For many, you now need to be on a mobile device or type “near me” as part of the search query to trigger a map.
Understanding whether you have reached the “near me” need to even compete with national online sellers is important when strategizing and setting expectations.
Google uses the content on the page in conjunction with your search history and or location so all those insurance companies have pages that have content that is more relevant to your search query in Austin because they have the words Austin inside the content.
So if your Google and Amica insurance for liberty mutual are able to index a landing page with words Austin on it and you query it from an ISP within that area you will get the results shown to you. The only other way to get those results is through what Google has already learned about your search habits on the web they know where you are. So they're going to serve content that they think you like or content that you have been to more often.
I hope that makes sense,
Tom
-
I understand that - but what factors make that work?
-
Each one of those companies has a website that is targeted towards Austin. It’s a very big city and a large market google will customize the search for your location. Your ISP may be Comcast, Spectrum, Google Fiber, Verizon, AT&T whatever.
That ISP shares your rough location via your IP address this is picked up on by Google and they give a customized answer for your particular search history as well as your current location rather you’re on a mobile device or at home. Mobile devices are obviously more accurate most of the time because of GPS
See: https://support.google.com/optimize/answer/6283420?hl=en&ref_topic=6283433
SERP Snippets Are ‘
based on the user’s query‘
Keep in mind that there is no guarantee that Google will use the page meta description as the search snippet. The text featured in a Google search snippet is QUERY DEPENDANT and can change depending on the query.
“QUOTE: Keep in mind that we adjust the description based on the user’s query.
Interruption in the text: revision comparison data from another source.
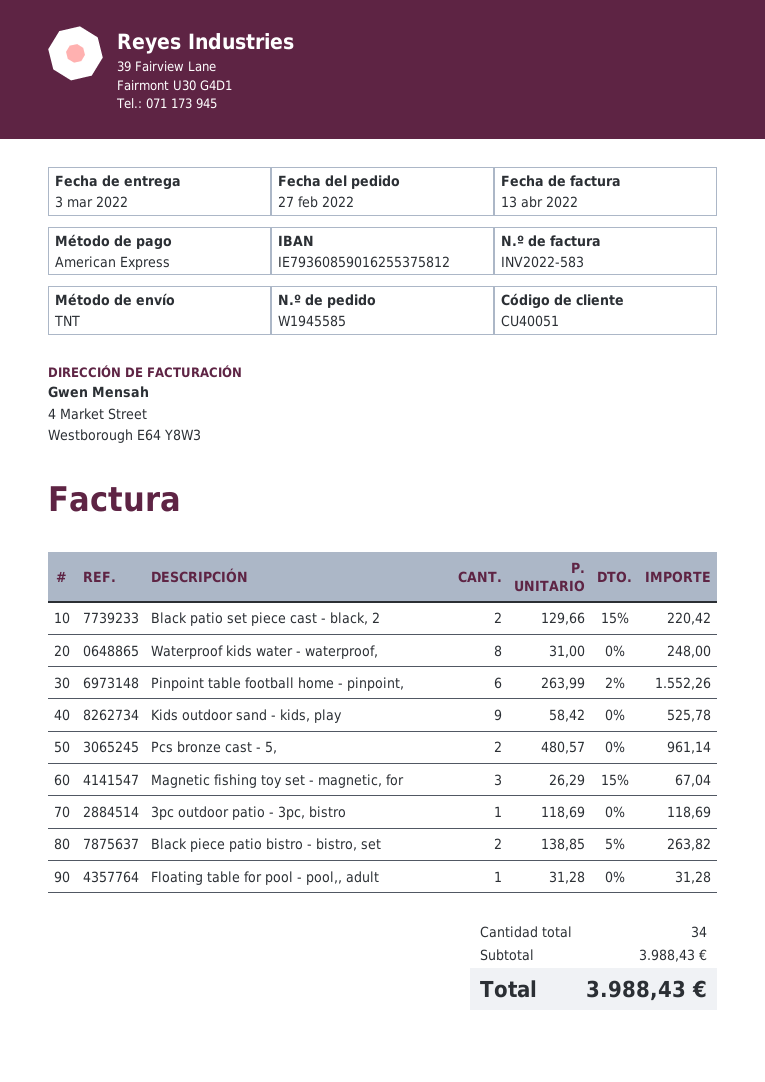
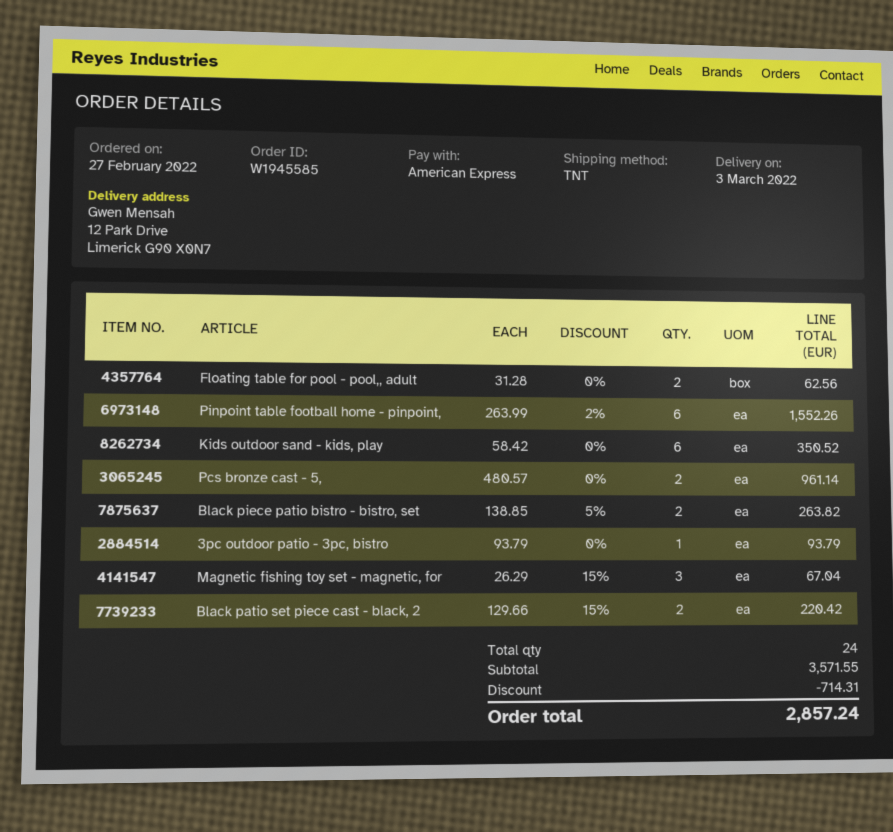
Waterproof kids water - waterproof,: 8 x 31.00 = 248.00 -> none
Kids outdoor sand - kids, play: 9 x 58.42 = 525.78 -> 6 x 58.42 = 350.52
3pc outdoor patio - 3pc, bistro: 1 x 118.69 = 118.69 -> 1 x 93.79 = 93.79
Floating table for pool - pool,, adult: 1 x 31.28 = 31.28 -> 2 x 31.28 = 62.56
total quantity: 34 -> 24
subtotal: 3988.43 -> 3571.55
discount: none -> 714.31
total: 3988.43 -> 2857.24

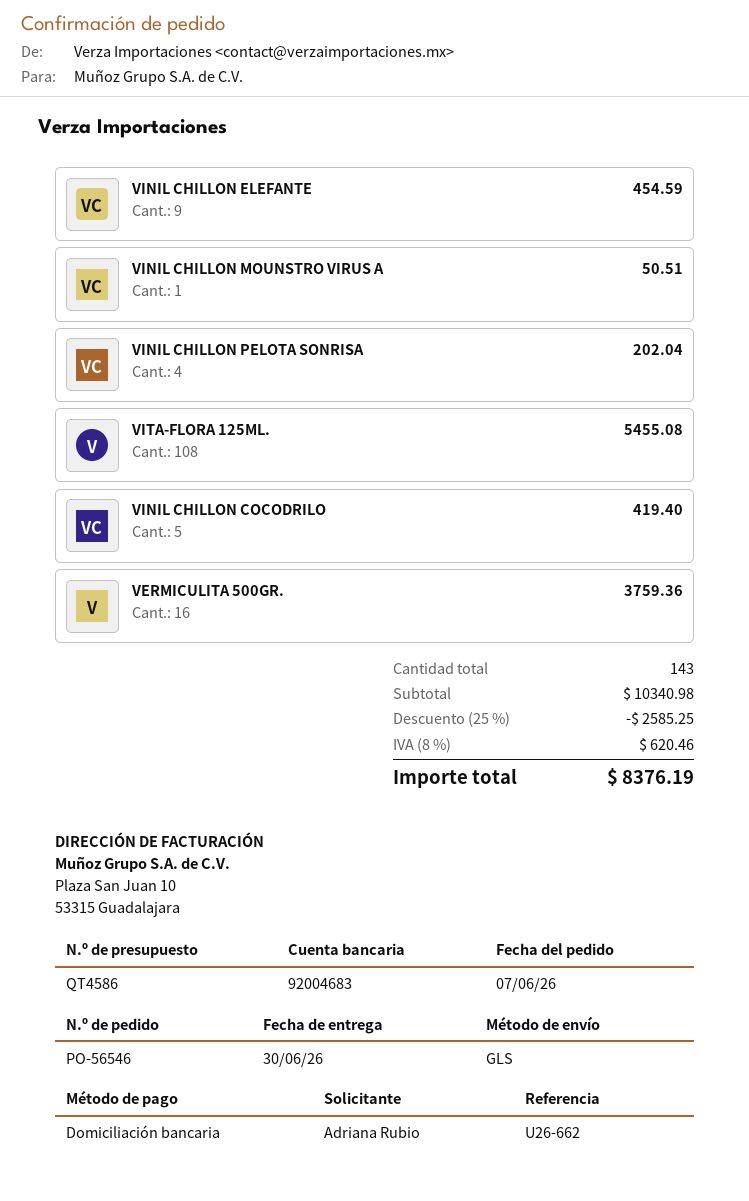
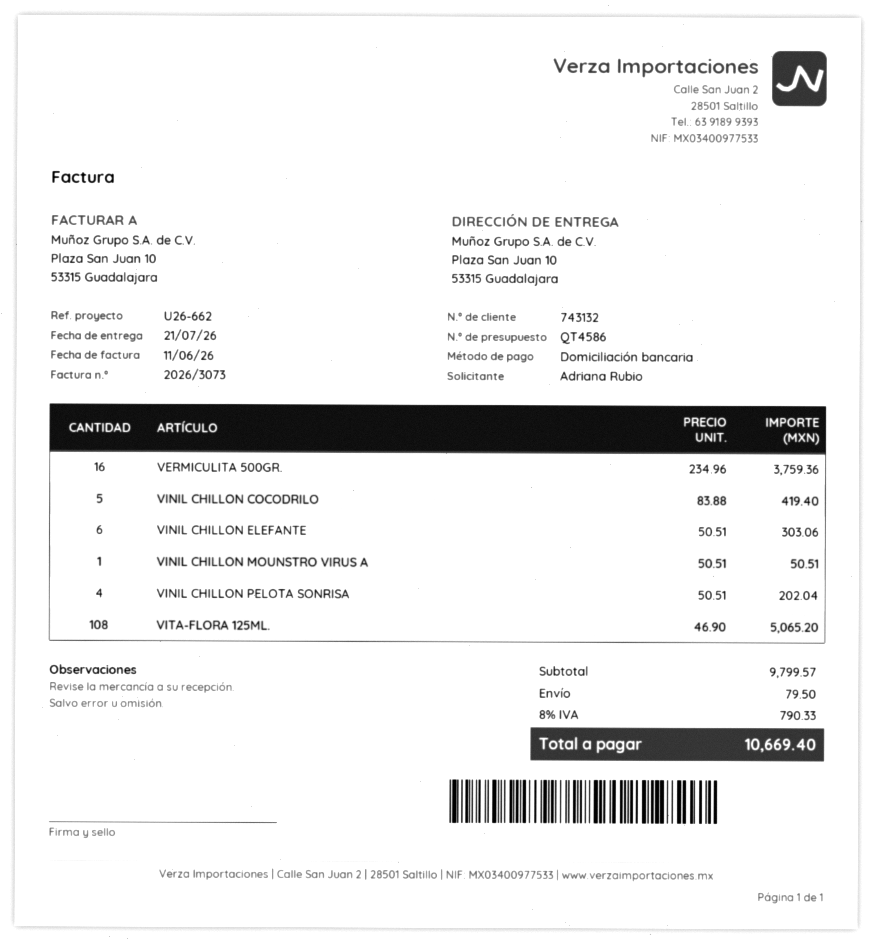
delivery date: 2026-06-30 -> 2026-07-21
VINIL CHILLON ELEFANTE: 9 for 454.59 -> 6 for 303.06
VITA-FLORA 125ML.: 108 for 5455.08 -> 108 for 5065.20
subtotal: 10340.98 -> 9799.57
discount: 25% = 2585.25 -> none
shipping: none -> 79.50
tax: 8% = 620.46 -> 8% = 790.33
total: 8376.19 -> 10669.40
So if you’re doing a site query and seeing this in your search results for your site that’s not necessarily what a normal user would see when they see a search as well.” John Mueller 2017
SERP Snippets Are ‘based on the user’s query‘
Keep in mind that there is no guarantee that Google will use the page meta description as the search snippet. The text featured in a Google search snippet is QUERY DEPENDANT and can change depending on the query.
“QUOTE: Keep in mind that we adjust the description based on the user’s query. So if you’re doing a site query and seeing this in your search results for your site that’s not necessarily what a normal user would see when they see a search as well.” John Mueller 2017
The meta description tag is still important from both from a human and search engine perspective, if used intelligently and properly.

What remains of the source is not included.